Témoignage d’architecte

Cet article est issu d’une conférence donnée par l’architecte Philippe Madec, le 20 juin 2023, à l’occasion de l’assemblée générale du conseil d’architecture, d’urbanisme et de l’environnement des Yvelines (CAUE).

Philippe Madec est architecte DPLG et architecte conseil de l’état. C’est un pionnier du développement durable en urbanisme et architecture. Il a été expert auprès de l’ONU pour la préparation du sommet Habitat III à Quito en octobre 2016.

Philippe Madec (au micro) a débuté sa conférence par une citation d'Edgar Morin, sous le regard attentif de monsieur le maire de Montigny ( à droite).

Il a co-créé en 2018 le « manifeste pour une frugalité heureuse et créative dans l’aménagement des territoires urbains et ruraux», ainsi présenté : « Reconnaissant “la lourde part des bâtisseurs” dans les désastres en cours, ce manifeste appelle à développer des établissements humains frugaux en énergie, en matière et en technicité, créatifs et heureux pour la terre et l’ensemble de ses habitants, humains et non humains. » Une invitation à penser et agir autrement que nous avons plaisir à partager, au moment où les questions du logement et de la rénovation énergétique s’invitent à Montigny. 

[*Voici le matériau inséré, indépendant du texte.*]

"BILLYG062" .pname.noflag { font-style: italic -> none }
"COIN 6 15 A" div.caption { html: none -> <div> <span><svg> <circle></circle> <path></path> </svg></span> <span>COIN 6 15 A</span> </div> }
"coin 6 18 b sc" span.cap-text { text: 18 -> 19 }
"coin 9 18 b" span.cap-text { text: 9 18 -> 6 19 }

Paradoxe : alors que le maire de Montigny est membre du conseil d’administration du CAUE des Yvelines, l’expertise de ce dernier semble ignorée dans les projets municipaux. Nous espérons que cette conférence aura un impact sur les prochaines décisions.

Plaidoyer pour une architecture frugale

Sortir de la pensée unique du tout béton

Le secteur du bâtiment et de la construction est responsable de près de 40 % des émissions mondiales de gaz à effet de serre. Ces émissions doivent baisser de moitié d’ici 2050, et d’environ 6% par an pendant la prochaine décennie, selon l’Agence internationale de l’énergie (AIE).

Ceci est possible si l’on accepte de troquer la triade {béton, isolation par l’extérieur, ventilation forcée} contre des techniques faisant appel à des matériaux naturels et intégrant les spécificités climatiques locales.

Maison bioclimatique : principes de base

Faire mieux avec moins

La démarche de l’architecture frugale concerne avant tout les politiques publiques d’aménagement du territoire. Elle s’adresse aux élus locaux, décideurs en tant que maîtres d’ouvrage. Elle implique un changement à 4 niveaux :

Réhabiliter – ne plus construire :

N’engager de nouvelles constructions que par impérieuse nécessité. Faire des réhabilitations performantes. Les rendre accessibles aux plus précaires.

Ménager – ne plus aménager :

Penser « ménager le territoire » au lieu d’ « aménager le territoire ». Sortir des politiques d’étalement urbain. Prendre soin du vivant : eau, biodiversité …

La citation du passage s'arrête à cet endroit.